By Steven Pressfield | Published: June 19, 2013
I’ve been thinking a lot lately about what makes a book publishable. A friend once described me, during my years in the wilderness, as “the man who has written more words for less money” than anybody he knew. I know I’m not the only one about whom such an observation has been made.
Why was that early stuff so bad?
How did it get better?
What’s the difference between work that editors sling into the trash and work that they proudly put their names on?
I can’t speak for anyone else, but there’s one factor that played a huge part in my own getting over that hump.
I call it Artistic Distance.
Not to be confused with Aesthetic Distance.
Artistic distance, as I define it, is the ability of the writer (or painter or filmmaker or entrepreneur) to stand in her mind at one remove from her work.
Artistic distance is the capacity of the artist to view her work objectively.
An amateur works with no artistic distance. A pro works with artistic distance in abundance.
Have you ever read someone’s private journal (or your own?) That’s “no artistic distance.”
I used to write like that. I wrote three full-length novels, six years’ work, exactly like that.
In those manuscripts the protagonist was me. I mean really me. In the worst sense. The protagonist was me in the sense that I was not really writing a novel, I was crafting a wannabe work that I, as myself, could star in. So that I could think of myself as a real human being instead of the worthless, no-talent bum that I secretly believed myself to be.
In other words, the stuff I was writing was therapy. Self-therapy. It was narcissistic. It was navel-bound. It was excruciating.
Have you seen that clip of Sarah Silverman, where the two young aspiring comics are asking her, with desperation in their eyes, for advice on their going-nowhere careers? Her reply, delivered without even glancing up: “Get funnier.”
But how do you get funnier?
Achieving artistic distance is like attaining enlightenment (or at least what I’ve read about attaining enlightenment.) The change is so subtle it’s invisible. Yet the alteration is epochal.
When we possess artistic distance, we can zoom back from our work. We can see it from 30,000 feet. With artistic distance, we can read our manuscript or watch our film through the eyes of the audience, or, more accurately, through the eyes of a single individual in the audience.
When it goes wrong, we know it. We can fix it.
Robert Cohn was once middleweight champion of Princeton. Do not think I am very much impressed by that as a boxing title, but it meant a lot to Cohn.
Those are the first two sentences of Ernest Hemingway’s The Sun Also Rises. On the surface they look like a straight statement, in the first person, from a character who feels a lot like a stand-in for Hemingway himself.

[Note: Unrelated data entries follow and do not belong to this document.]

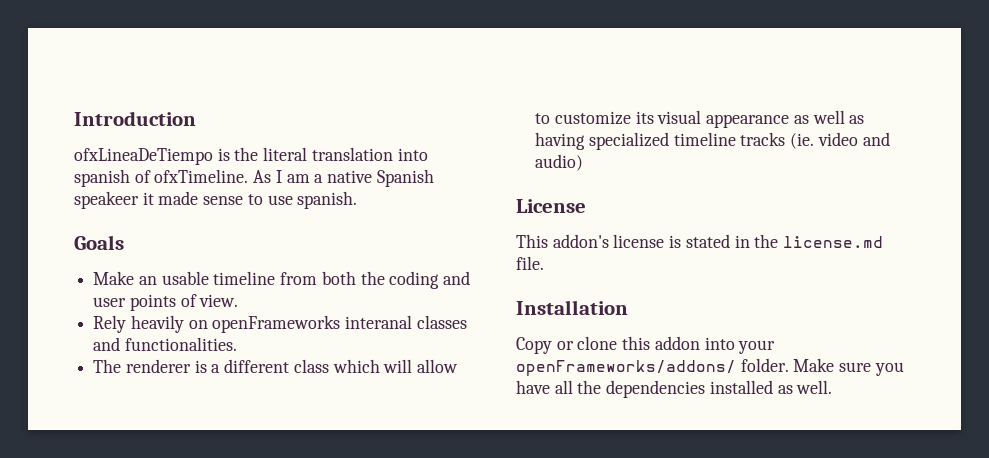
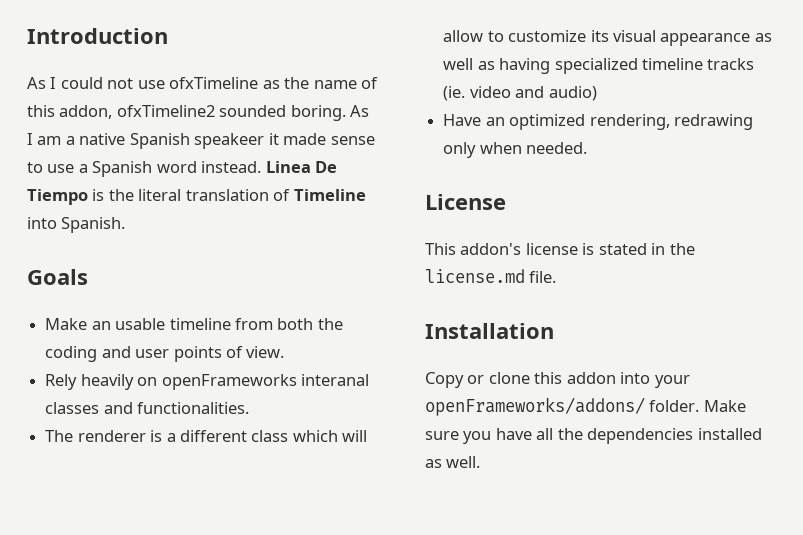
- ofxLineaDeTiempo is the literal translation into spanish of ofxTimeline.
+ As I could not use ofxTimeline as the name of this addon, ofxTimeline2 sounded boring.
- As I am a native Spanish speakeer it made sense to use spanish.
+ As I am a native Spanish speakeer it made sense to use a Spanish word instead. Linea De Tiempo is the literal translation of Timeline into Spanish.
+ Have an optimized rendering, redrawing only when needed.

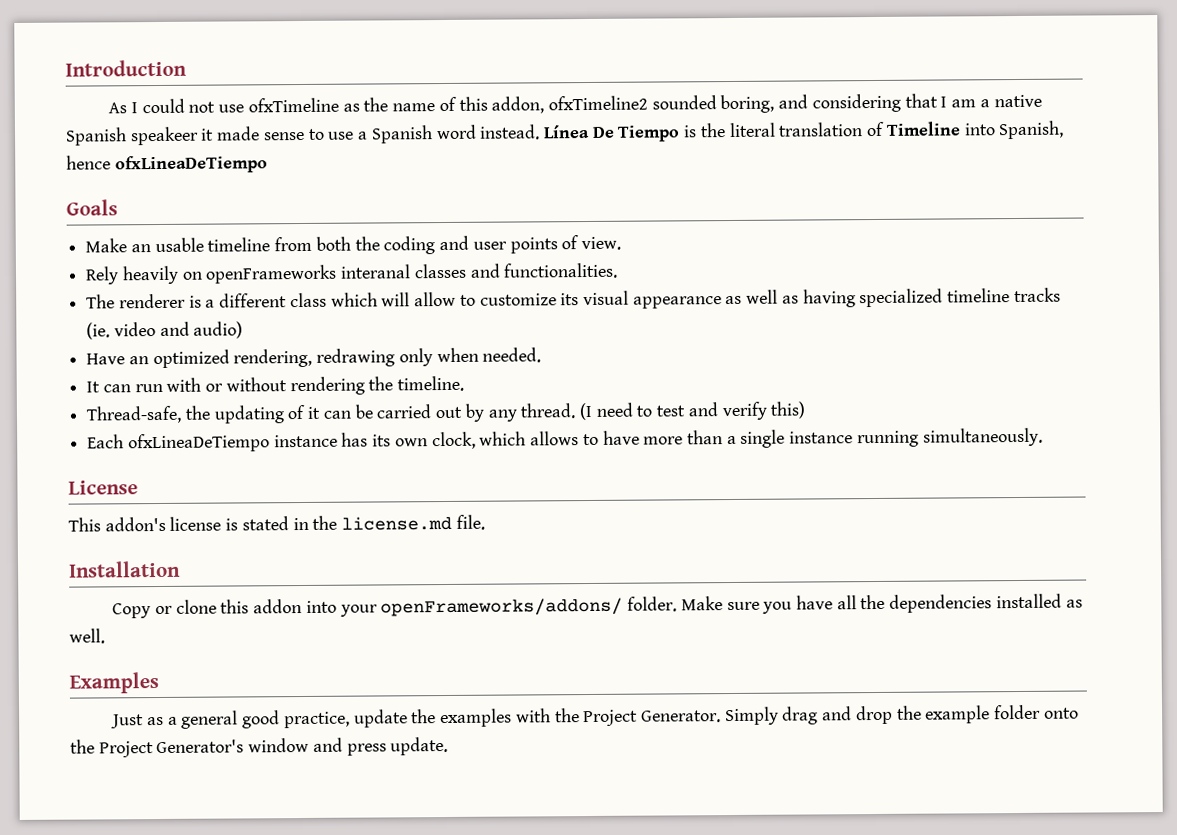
- As I could not use ofxTimeline as the name of this addon, ofxTimeline2 sounded boring. As I am a native Spanish speakeer it made sense to use a Spanish word instead.
+ As I could not use ofxTimeline as the name of this addon, ofxTimeline2 sounded boring, and considering that I am a native Spanish speakeer it made sense to use a Spanish word instead.
- Linea De Tiempo is the literal translation of Timeline into Spanish.
+ Línea De Tiempo is the literal translation of Timeline into Spanish, hence ofxLineaDeTiempo
+ It can run with or without rendering the timeline.
+ Thread-safe, the updating of it can be carried out by any thread. (I need to test and verify this)
+ Each ofxLineaDeTiempo instance has its own clock, which allows to have more than a single instance running simultaneously.
+ Examples
+ Just as a general good practice, update the examples with the Project Generator. Simply drag and drop the example folder onto the Project Generator's window and press update.

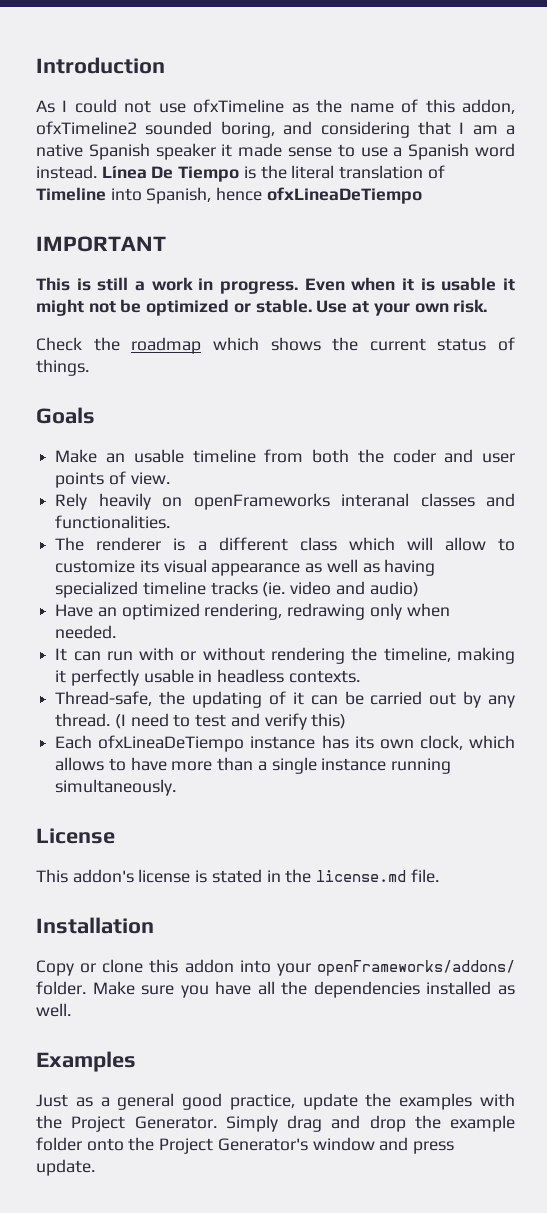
- As I could not use ofxTimeline as the name of this addon, ofxTimeline2 sounded boring, and considering that I am a native Spanish speakeer it made sense to use a Spanish word instead.
+ As I could not use ofxTimeline as the name of this addon, ofxTimeline2 sounded boring, and considering that I am a native Spanish speaker it made sense to use a Spanish word instead.
+ IMPORTANT
+ This is still a work in progress. Even when it is usable it might not be optimized or stable. Use at your own risk.
+ Check the roadmap which shows the current status of things.
- Make an usable timeline from both the coding and user points of view.
+ Make an usable timeline from both the coder and user points of view.
- It can run with or without rendering the timeline.
+ It can run with or without rendering the timeline, making it perfectly usable in headless contexts.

They’re not. Embedded in those twenty-nine words are the theme of the story, the climactic scene between Cohn and Pedro Romero, the tone of calculated and not-so-calculated world-weariness of the characters, and the ultimate despair of these individuals (whom we have not yet met, but whose existence is already implied) who represent the American post-World War I “Lost Generation.”
Those two sentences are the work of an artist in full control of his medium. They are painstakingly and exquisitely crafted for the reader. Hemingway’s aim in the novel is to give the reader a profound moral and aesthetic experience. He greets the reader at the door, invites him in, sets the tone, establishes the ground rules, and initiates the E-ticket ride.
The narrator, Jake Barnes, sounds a lot like Hemingway—or who we imagine Hemingway to be. But he is not. Just as “Henry Miller” in Tropic of Capricorn is not Henry Miller.
These writers are employing artistic distance. Even though their narrators are alter egos of their real selves, neither writer believes even for a moment that the two coincide.
What helped me achieve artistic distance was I stopped writing about myself. I made a conscious decision that I would never again write anything that was “true.” I would work from the imagination only and from universes that had nothing to do with “mine.”
I also, though it took me years to realize this, made the decision to write for the reader, not for myself. I learned how to bounce back and forth in the working process between the right brain and the left, between the stuff that was coming unfiltered from the Muse and the stuff that I would ultimately put on the page.
I stopped caring what the reader thought of “me.” I took “me” out of the equation entirely.
When you are working with artistic distance, you not only see the fundamental artifice behind and within every work of art, you embrace it. You understand that that’s what storytelling is. It’s what painting is, it’s what architecture is, it’s what every form of aesthetic expression is.
This is a deep subject, worthy of a lot more than a single short blog post. Let me wrap it up, however incompletely, with this:
The achievement of artistic distance is not the only thing that elevates the unpublishable to the publishable. But certainly that elevation can never happen without it.